Data provided below:

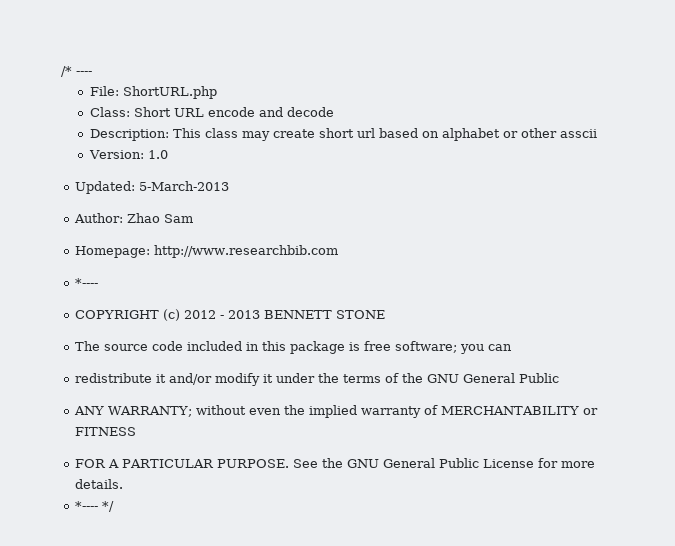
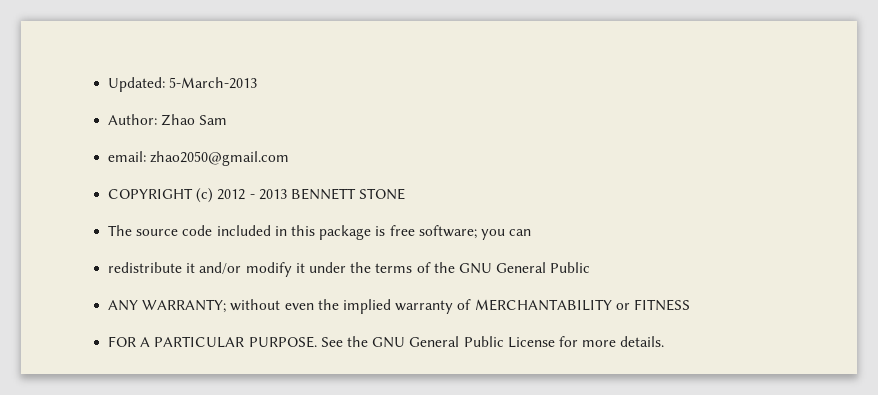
[61,66,92,77] [89,86,217,99] [89,107,334,117] [89,128,597,141] [88,150,168,159] /* ---- // File: ShortURL.php // Class: Short URL encode and decode // Description: This class may create short url based on alphabet or other asscii // Version: 1.0 // -> (108, 84) none
[75,245,339,258] [75,278,99,287] Homepage: http://www.researchbib.com // *---- -> [108,151,290,166] email: zhao2050@gmail.com
[75,501,115,512] // *---- */ -> (665, 341) none

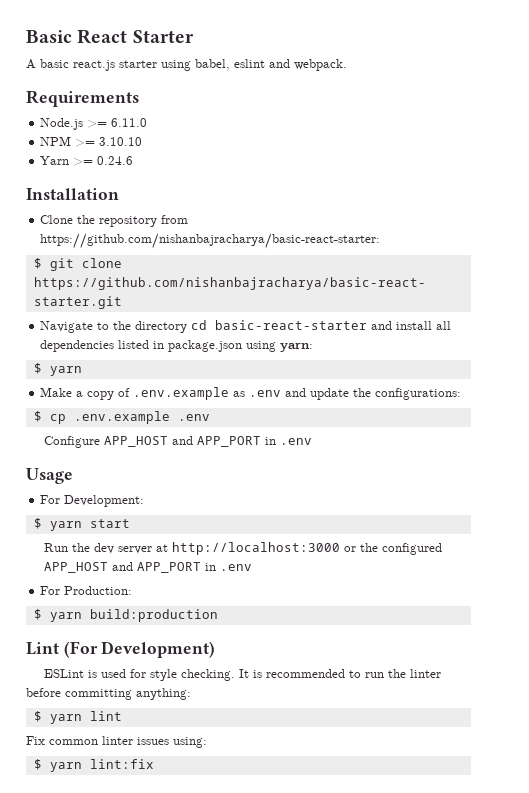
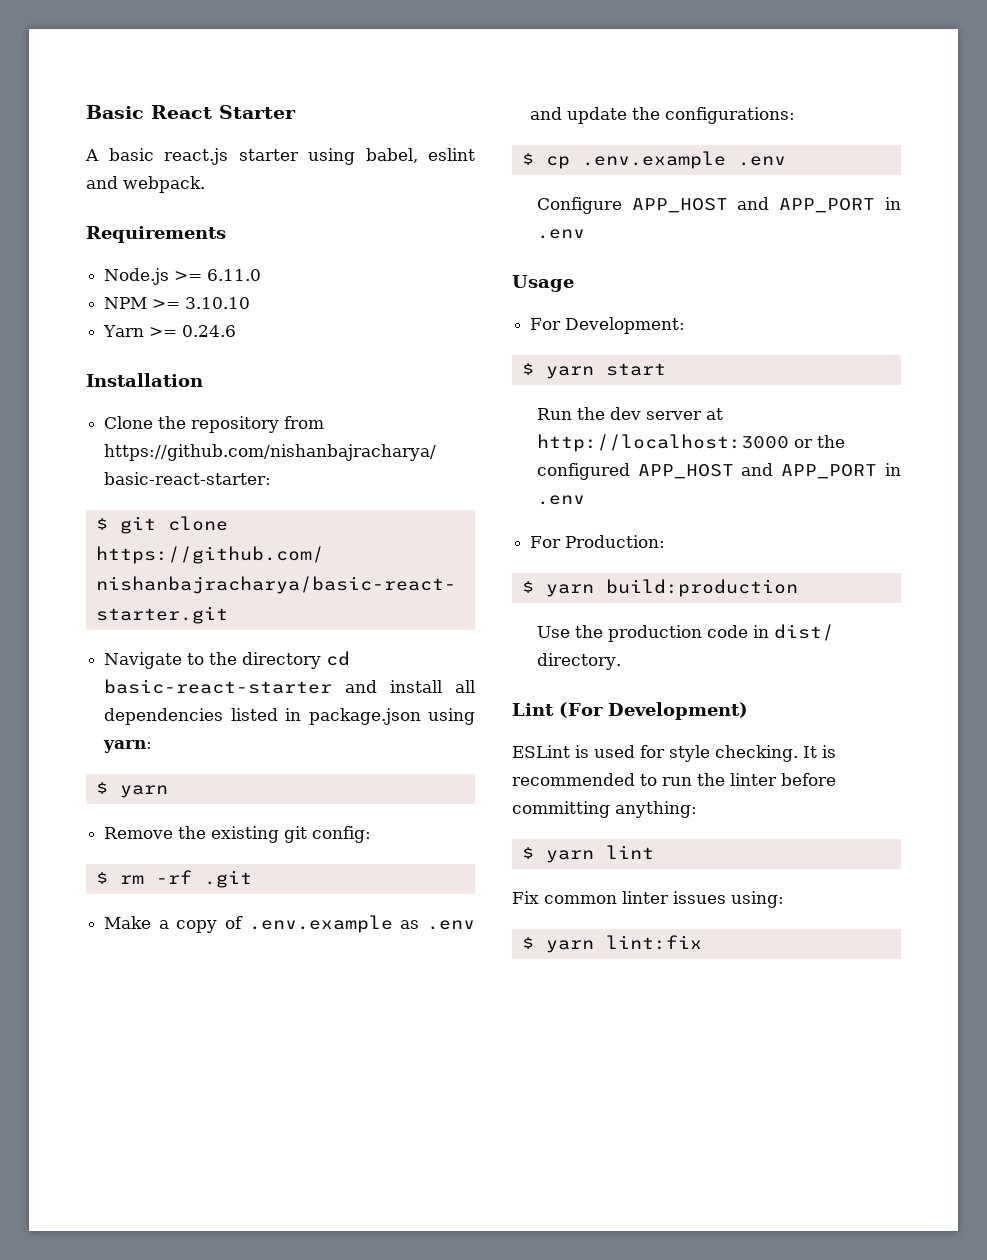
(82, 371) none -> [104,826,372,843] [95,870,252,888] // Remove the existing git config: // $ rm -rf .git
(218, 615) none -> [536,624,834,642] [536,653,621,670] // Use the production code in dist/ directory.

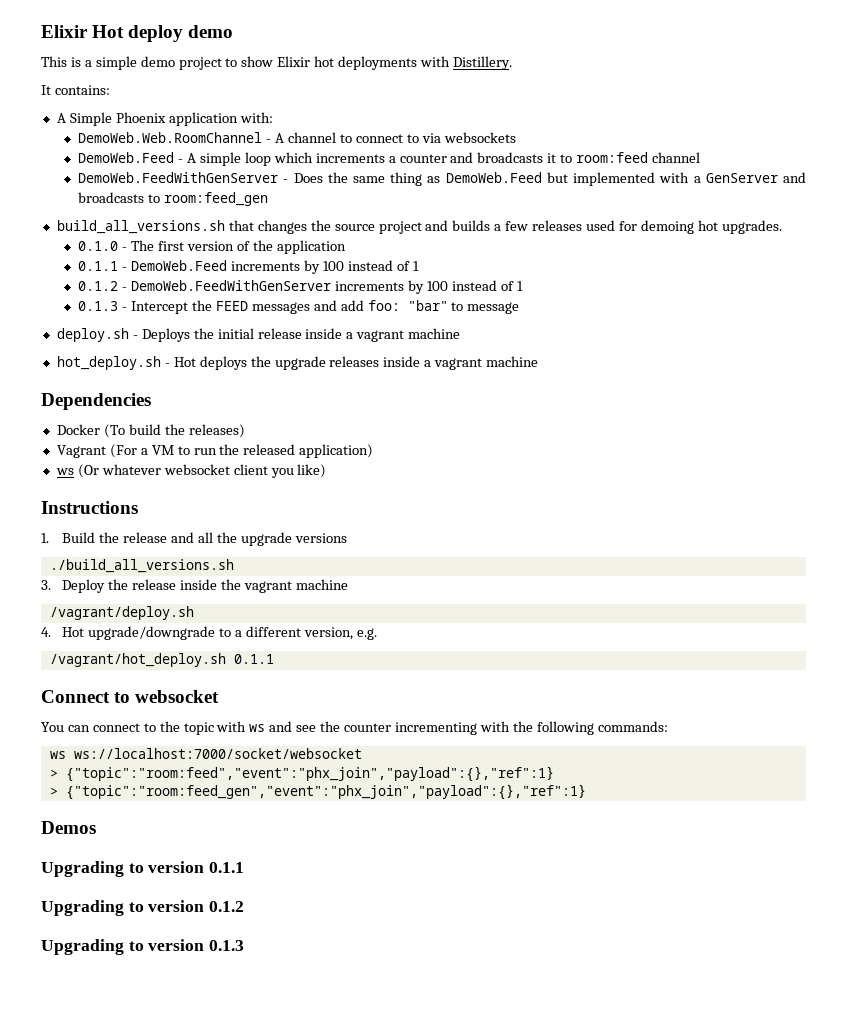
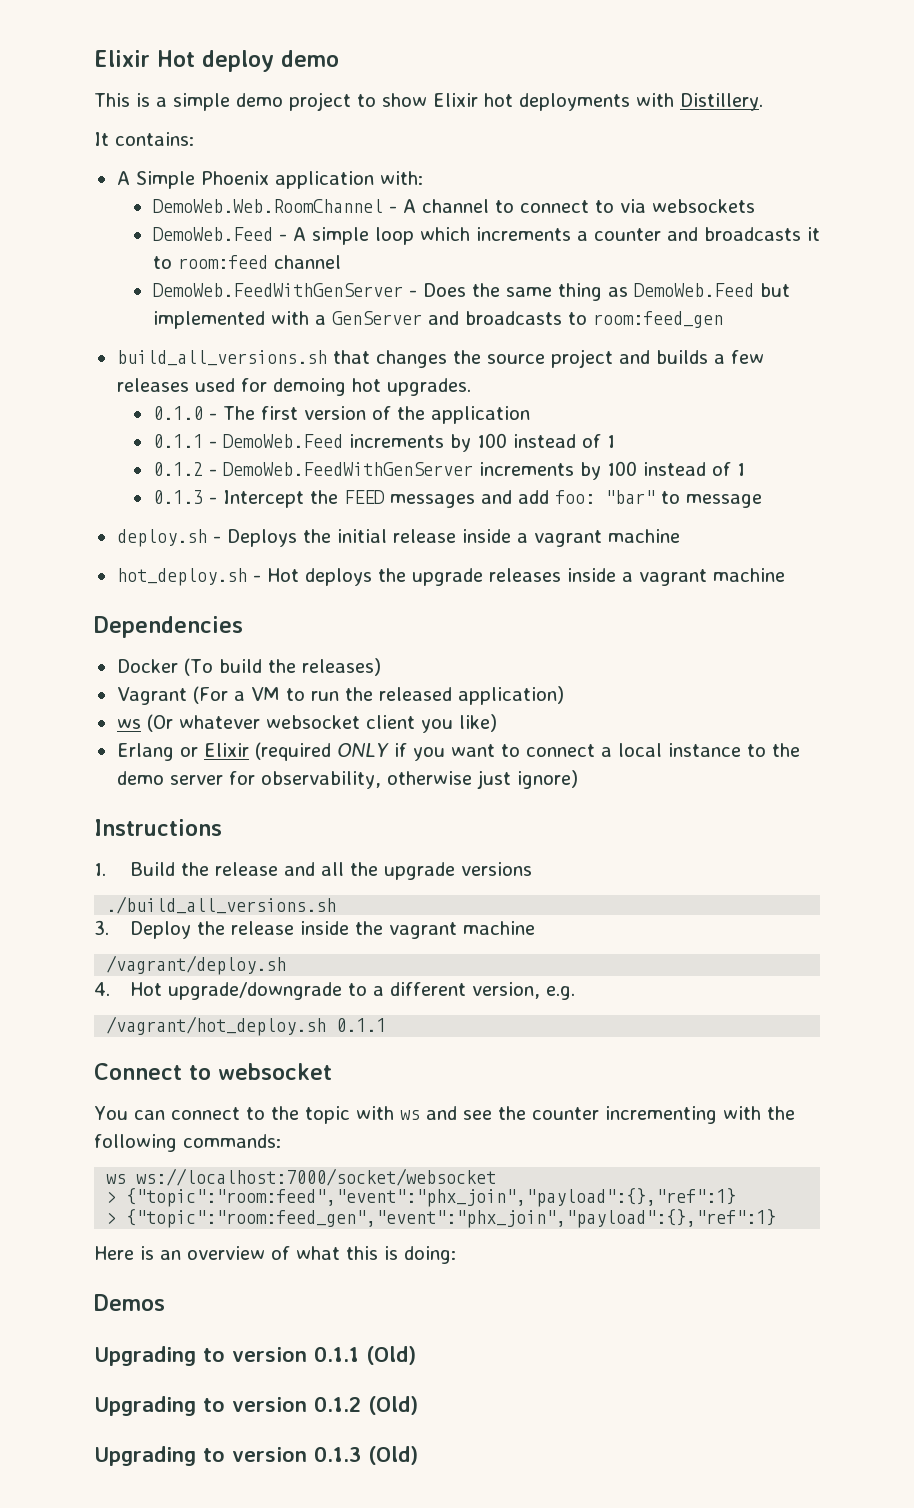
(327, 471) none -> [116,742,800,761] [116,770,578,789] // Erlang or Elixir (required ONLY if you want to connect a local instance to the demo server for observability, otherwise just ignore)
(586, 792) none -> [94,1246,456,1264] // Here is an overview of what this is doing:
(245, 867) none -> [366,1346,416,1365] (Old)
(245, 906) none -> [368,1396,418,1415] (Old)
(245, 945) none -> [368,1446,418,1465] (Old)

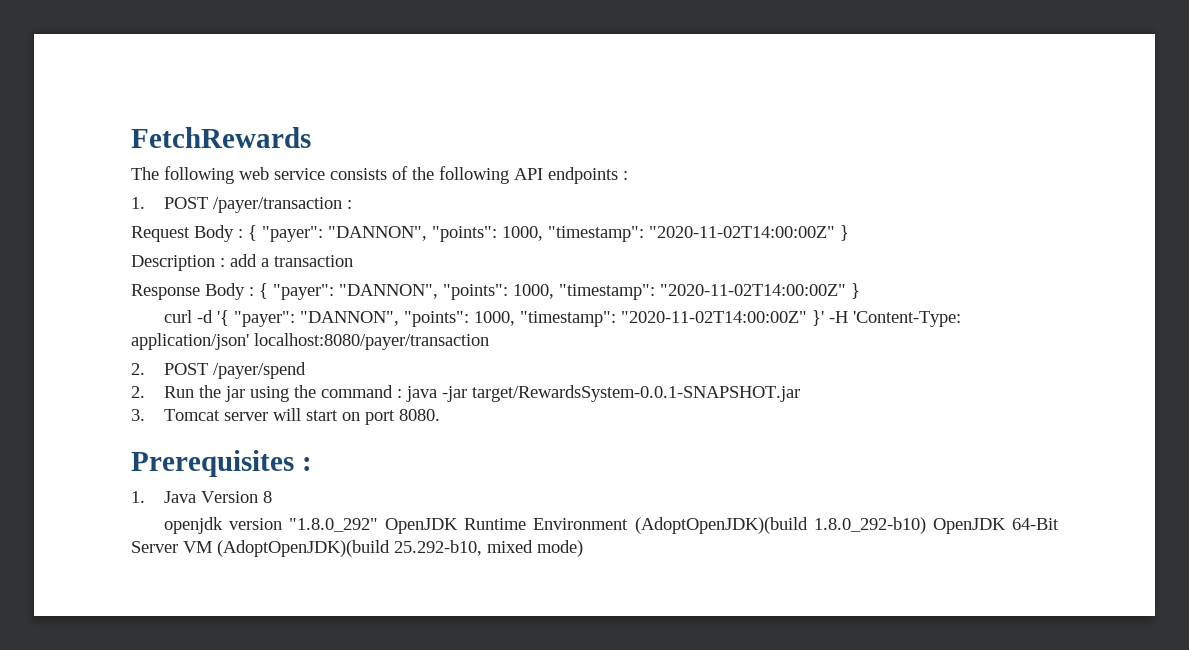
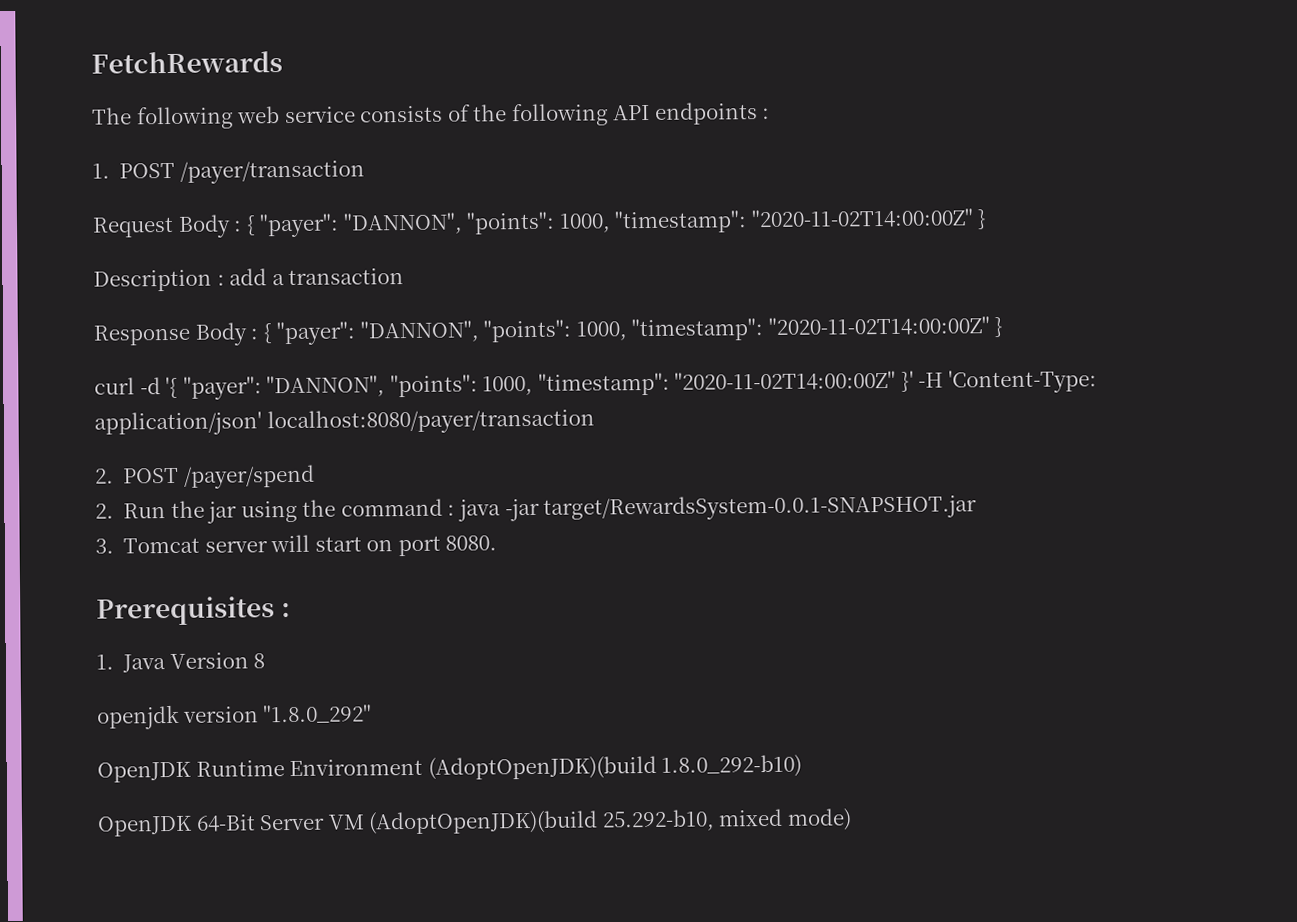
[346,200,352,209] : -> (365, 172) none
(379, 525) none -> (373, 714) //
(926, 525) none -> (803, 766) //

End of Data provided.

Be exact. Write out all the entries and omit the pictures.

- Solution to this exercise
[61,66,92,77] [89,86,217,99] [89,107,334,117] [89,128,597,141] [88,150,168,159] /* ---- // File: ShortURL.php // Class: Short URL encode and decode // Description: This class may create short url based on alphabet or other asscii // Version: 1.0 // -> (108, 84) none
[75,245,339,258] [75,278,99,287] Homepage: http://www.researchbib.com // *---- -> [108,151,290,166] email: zhao2050@gmail.com
[75,501,115,512] // *---- */ -> (665, 341) none

(82, 371) none -> [104,826,372,843] [95,870,252,888] // Remove the existing git config: // $ rm -rf .git
(218, 615) none -> [536,624,834,642] [536,653,621,670] // Use the production code in dist/ directory.

(327, 471) none -> [116,742,800,761] [116,770,578,789] // Erlang or Elixir (required ONLY if you want to connect a local instance to the demo server for observability, otherwise just ignore)
(586, 792) none -> [94,1246,456,1264] // Here is an overview of what this is doing:
(245, 867) none -> [366,1346,416,1365] (Old)
(245, 906) none -> [368,1396,418,1415] (Old)
(245, 945) none -> [368,1446,418,1465] (Old)

[346,200,352,209] : -> (365, 172) none
(379, 525) none -> (373, 714) //
(926, 525) none -> (803, 766) //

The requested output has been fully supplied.